For years, e-design was viewed as the déclassé cousin of its “real” in-person counterpart. The pandemic turned every designer into an e-designer—at least briefly—and brought such services fully into the fold. Now, whether it’s through platforms like The Expert or simply using Zoom to supervise a drapery installation, just about every designer offers some version of design online. Only fitting, then, that the reverse has also happened: Denver-based e-design platform Havenly is expanding into in-person services. The program will start in Atlanta, Austin, Chicago, Dallas, Denver, Houston and New York, and will expand to an additional 20 to 30 cities nationwide in the next year.
“This has been something our customers have requested for years,” says Veronica Collins, Havenly’s chief revenue officer. “[But] a lot of macro-trends were drivers for this: We saw a huge focus on interior design through 2020 and 2021. People that had not explored it before were looking into both virtual and in-person services as well.” The offering starts at an introductory rate of $499 for the first room (over time, Havenly will increase that price to $699) and $199 for each additional room.
The service itself is less a traditional interior design experience, but more an enhanced version of Havenly’s existing offering. At the outset of a project, a Havenly designer will visit the client’s home to discuss the space and take measurements. The next step happens online, with the Havenly designer using the platform’s tools to make product selections and a rendering, and the client purchasing the items through the company’s portal. Upon delivery of the order, the designer will make a second and final in-person visit to help with styling.
By offering in-person services for the first time, Havenly is targeting a demographic that wants a personalized experience but isn’t quite ready for an all-out design process. “We saw customers we had acquired six to eight years years ago buying larger homes and coming into larger income and having a different need for design that was in person but [who] weren’t at the AD100 budget level yet,” says Collins.
For the platform itself, Collins says, the economics are appealing. In early testing of the program, average order values from in-person projects were anywhere from five to 10 times higher than Havenly’s standard e-design projects. The in-person option also opens up the platform to a wider range of projects. Most of the work on its virtual platform is for one to three rooms. In-person projects can increase that number to six to eight rooms, meaning the platform will likely be designing more complete homes.
In early testing for the program, Havenly also identified a unique hybrid customer. When the company advertised its new service, it found that some clients clicked on an ad for in-person design but ended up choosing a virtual package.
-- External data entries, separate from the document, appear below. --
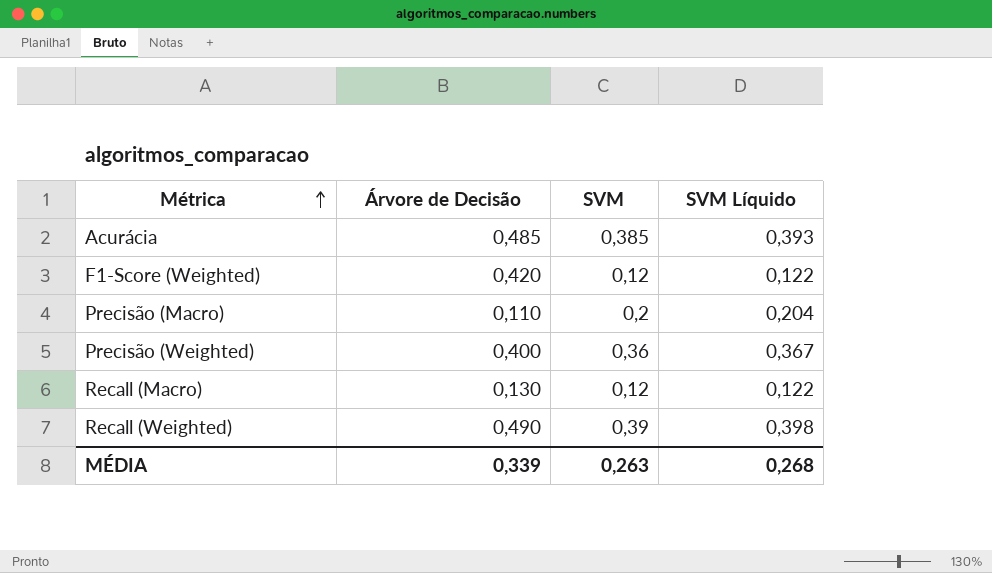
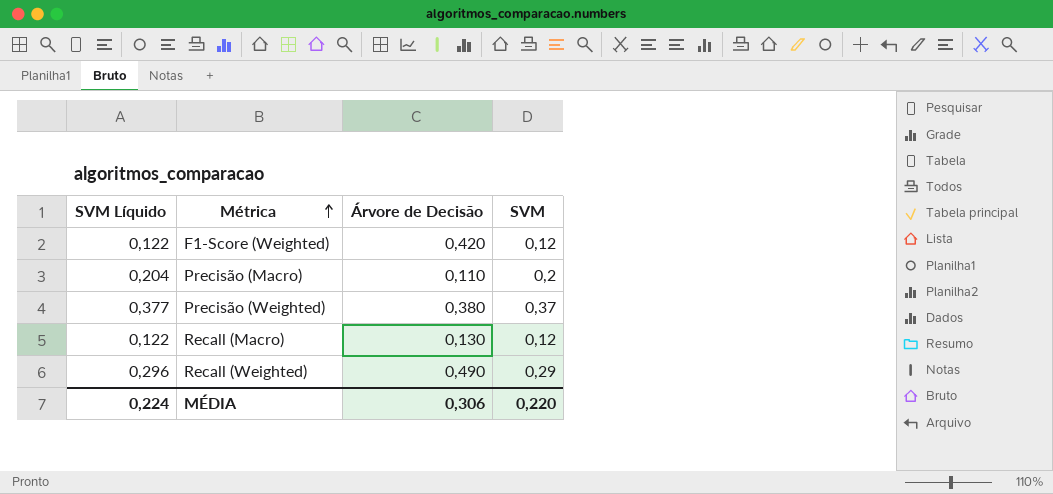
column SVM Líquido | position: 4 -> 1
row Acurácia: 0,485 | 0,385 | 0,393 -> none
Precisão (Weighted) | SVM Líquido: 0,367 -> 0,377
Precisão (Weighted) | Árvore de Decisão: 0,400 -> 0,380
Precisão (Weighted) | SVM: 0,36 -> 0,37
Recall (Weighted) | SVM Líquido: 0,398 -> 0,296
Recall (Weighted) | SVM: 0,39 -> 0,29
MÉDIA | SVM Líquido: 0,268 -> 0,224
MÉDIA | Árvore de Decisão: 0,339 -> 0,306
MÉDIA | SVM: 0,263 -> 0,220

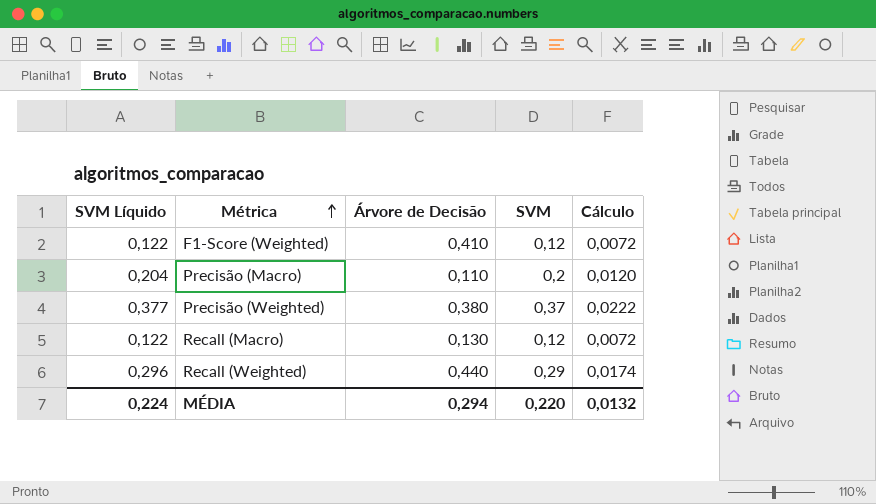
column Cálculo | formula: none -> [SVM] * 0,06
F1-Score (Weighted) | Árvore de Decisão: 0,420 -> 0,410
Recall (Weighted) | Árvore de Decisão: 0,490 -> 0,440
MÉDIA | Árvore de Decisão: 0,306 -> 0,294

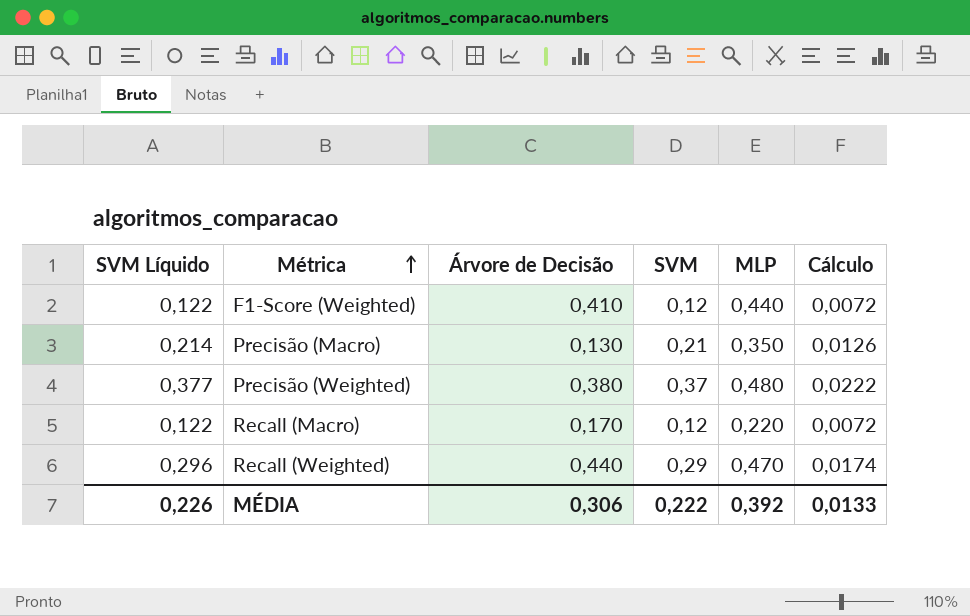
column MLP | position: none -> 5
Precisão (Macro) | SVM Líquido: 0,204 -> 0,214
Precisão (Macro) | Árvore de Decisão: 0,110 -> 0,130
Precisão (Macro) | SVM: 0,2 -> 0,21
Precisão (Macro) | Cálculo: 0,0120 -> 0,0126
Recall (Macro) | Árvore de Decisão: 0,130 -> 0,170
MÉDIA | SVM Líquido: 0,224 -> 0,226
MÉDIA | Árvore de Decisão: 0,294 -> 0,306
MÉDIA | SVM: 0,220 -> 0,222
MÉDIA | Cálculo: 0,0132 -> 0,0133

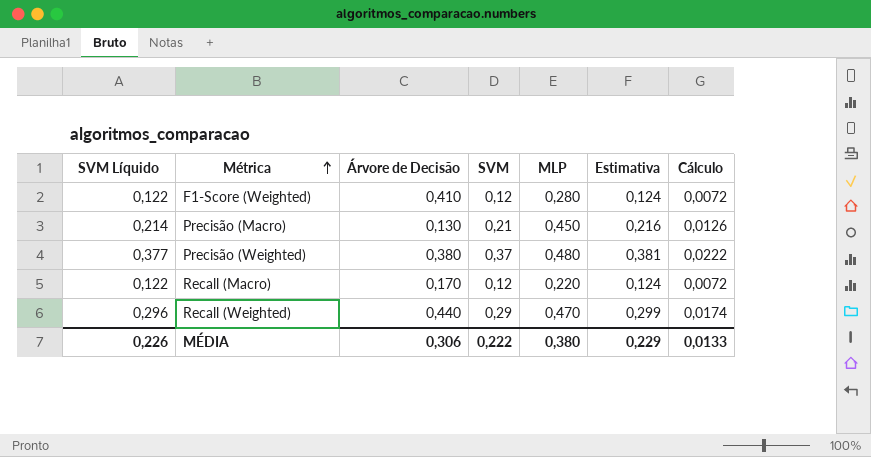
column Estimativa | formula: none -> [SVM] * 1,03
F1-Score (Weighted) | MLP: 0,440 -> 0,280
Precisão (Macro) | MLP: 0,350 -> 0,450
MÉDIA | MLP: 0,392 -> 0,380

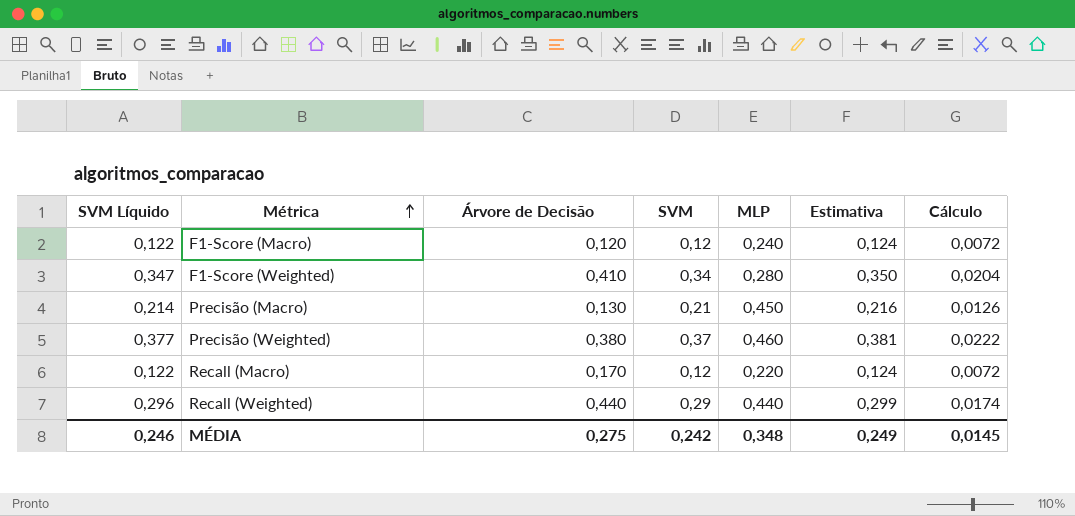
row F1-Score (Macro): none -> 0,122 | 0,120 | 0,12 | 0,240 | 0,124 | 0,0072
F1-Score (Weighted) | SVM Líquido: 0,122 -> 0,347
F1-Score (Weighted) | SVM: 0,12 -> 0,34
F1-Score (Weighted) | Estimativa: 0,124 -> 0,350
F1-Score (Weighted) | Cálculo: 0,0072 -> 0,0204
Precisão (Weighted) | MLP: 0,480 -> 0,460
Recall (Weighted) | MLP: 0,470 -> 0,440
MÉDIA | SVM Líquido: 0,226 -> 0,246
MÉDIA | Árvore de Decisão: 0,306 -> 0,275
MÉDIA | SVM: 0,222 -> 0,242
MÉDIA | MLP: 0,380 -> 0,348
MÉDIA | Estimativa: 0,229 -> 0,249
MÉDIA | Cálculo: 0,0133 -> 0,0145

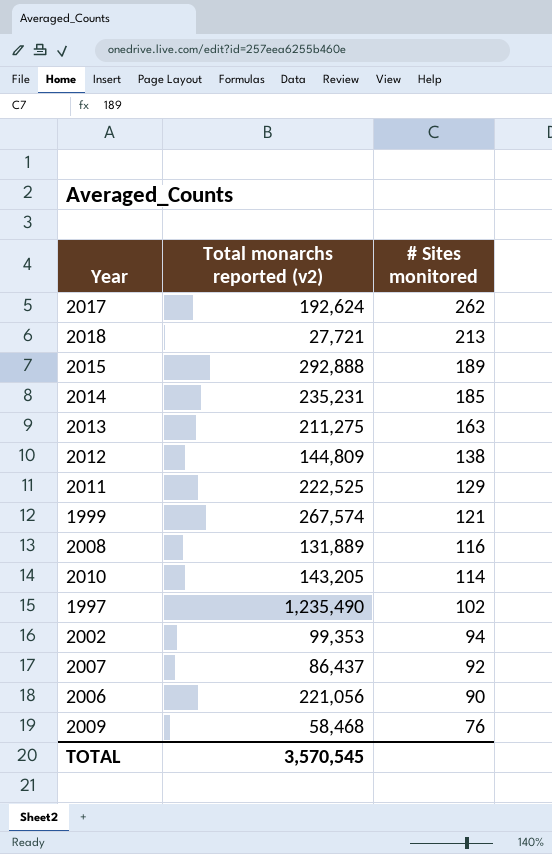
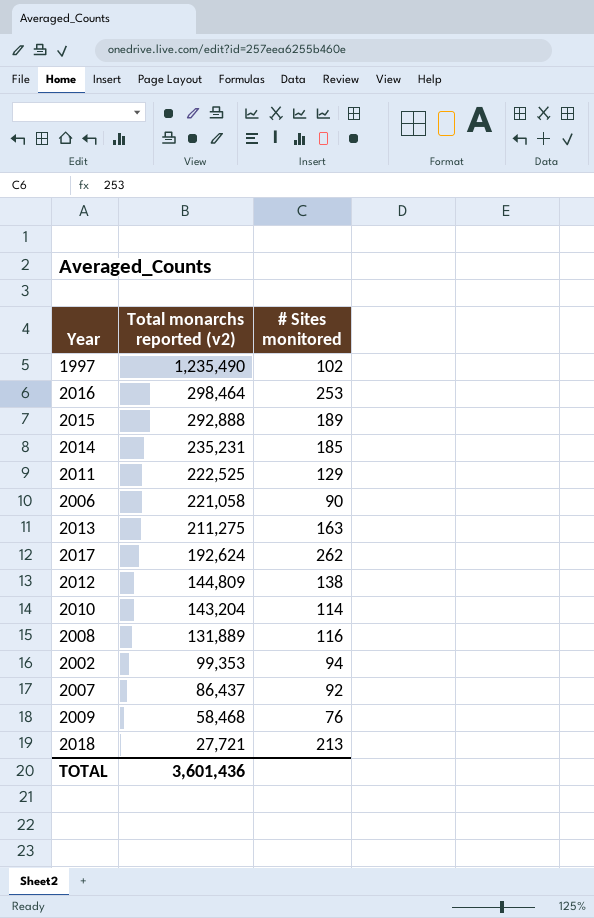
row order: # Sites monitored descending -> Total monarchs reported (v2) descending
row 1999: 267,574 | 121 -> none
row 2016: none -> 298,464 | 253
2006 | Total monarchs reported (v2): 221,056 -> 221,058
2010 | Total monarchs reported (v2): 143,205 -> 143,204
TOTAL | Total monarchs reported (v2): 3,570,545 -> 3,601,436

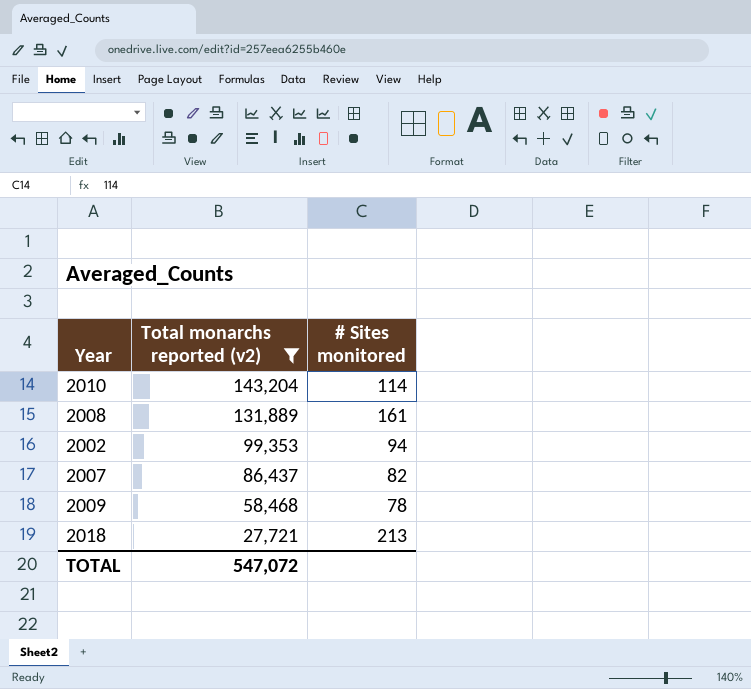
filter: none -> Total monarchs reported (v2) <= 143,204
2008 | # Sites monitored: 116 -> 161
2007 | # Sites monitored: 92 -> 82
2009 | # Sites monitored: 76 -> 78
TOTAL | Total monarchs reported (v2): 3,601,436 -> 547,072

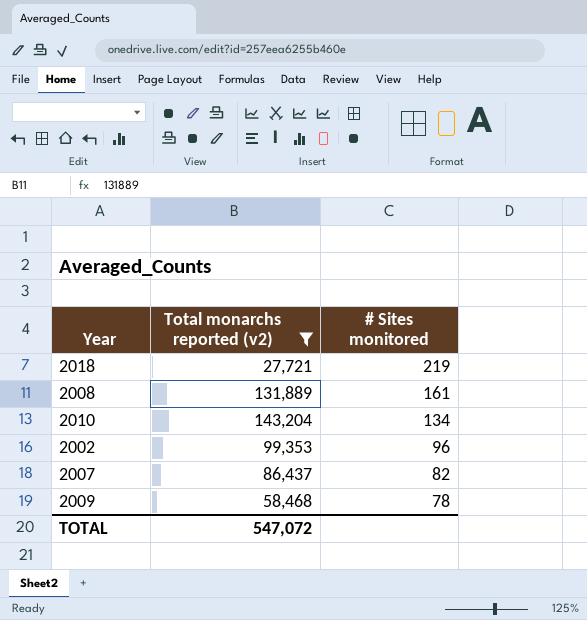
row order: Total monarchs reported (v2) descending -> # Sites monitored descending
2018 | # Sites monitored: 213 -> 219
2010 | # Sites monitored: 114 -> 134
2002 | # Sites monitored: 94 -> 96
Others mixed and matched. “Some customers want in-person services for their living room or dining room—core spaces—but potentially want virtual services for their nursery or bedroom,” says Collins.
To execute this initiative, Havenly is drawing on its existing talent pool of freelance designers and looking to hire 40 to 50 more. Collins says designers will be paid on a per-job basis and earn a commission on sales placed through the platform.
This move may understandably be viewed with some wariness by traditional designers concerned that the comparatively low price point will drag down the market for a full-service experience. But viewed in the broader context of the e-design industry, it fits a pattern. The pandemic’s refocusing of consumer consciousness on home and its normalization of remote everything has led to a swell of opportunities in e-design. At the same time, millennials are entering their home-buying years, and the opportunity to offer a version of design that connects with their preferences in both style and convenience is a lucrative one. As such, e-design providers are rushing to meet the market in new ways—see the rise of The Expert, or Modsy’s recent move into a renovation service.
Any IRL service, however clearly defined, has more room for unpredictability than a purely digital experience, and the messiness of providing design at scale has played a role in the downfall of at least one other player in the space. But Havenly’s move is extremely measured—by adding an in-person component to a process it has already fine-tuned over the years, it’s venturing into new territory with a map and a compass.
“We know the areas that we’re good at. We’re good at delivering great designs in our technology for our customers with a person-focused approach,” says Collins. “In-person still lends to that core capability. We have not gone beyond that. All we’ve done is enhanced that with interactions with the customer.”
And despite whatever risks the new initiative may pose, for Havenly, it’s worth it. “[Now] Havenly is not in person or virtual; what we’re selling is a national brand in interior design services that’s affordable and accessible,” says Collins. “That is made fully possible by the addition. That’s where there’s a lot of growth and excitement and potential.”